In a food processor, turn approximately 32 store-bought gingersnap cookies into crumbs.  Combine with butter and flour, then press into the bottom and up the sides of a spring form pan.  My pan is 9 inches, but you can really use any size.  Refrigerate this while you're working on the filling.

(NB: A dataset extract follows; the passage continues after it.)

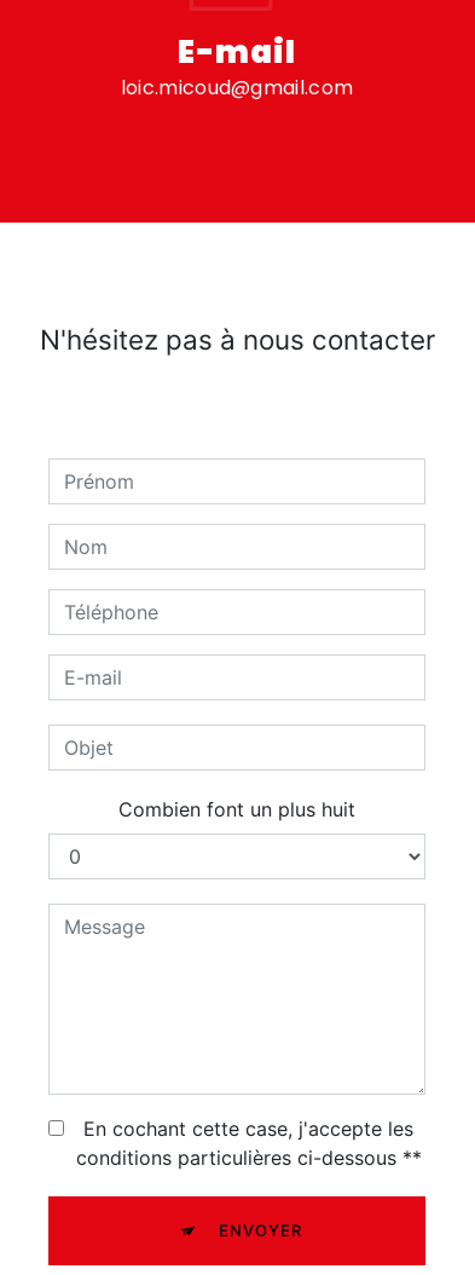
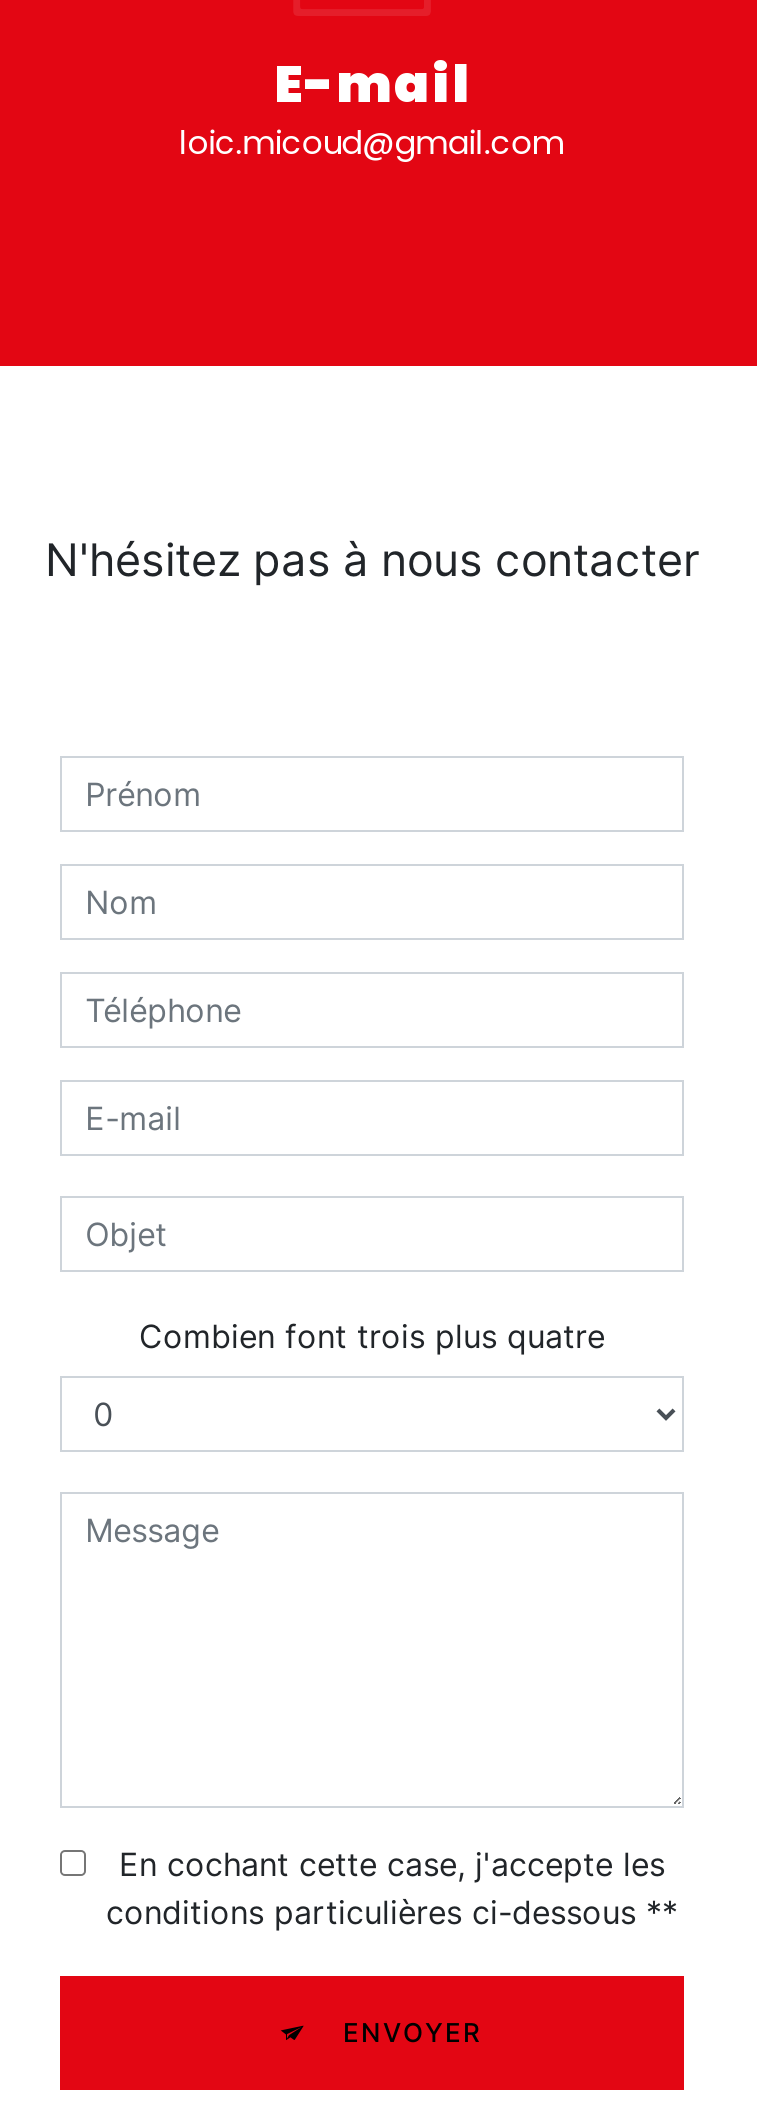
[118,797,355,821] Combien font un plus huit -> [139,1316,605,1356] Combien font trois plus quatre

Beat the cream cheese until smooth.  Add sugar, flour, ginger, and vanilla and continue mixing.  Mix in all 4 eggs at once until combined, then stir in the milk.  If you feel like it's lumpy, you can run it through a sieve before moving on to the next step.  However, as long as the cream cheese is at room temperature it shouldn't be lumpy.  Remove 2 cups of the initial filling mixture and pour it into the crust.  To the remaining filling, add pumpkin, brown sugar, cinnamon, and nutmeg.  Careful spoon pumpkin mixture on top of the plain filling that you've already put in the pan.  Swirl with a knife, being careful not to touch the crust.  Tap out the air bubbles.  Place pan on a cookie sheet and bake until set, about 1 hour.  Cool for 30 minutes and then chill for at least 4 hours or overnight.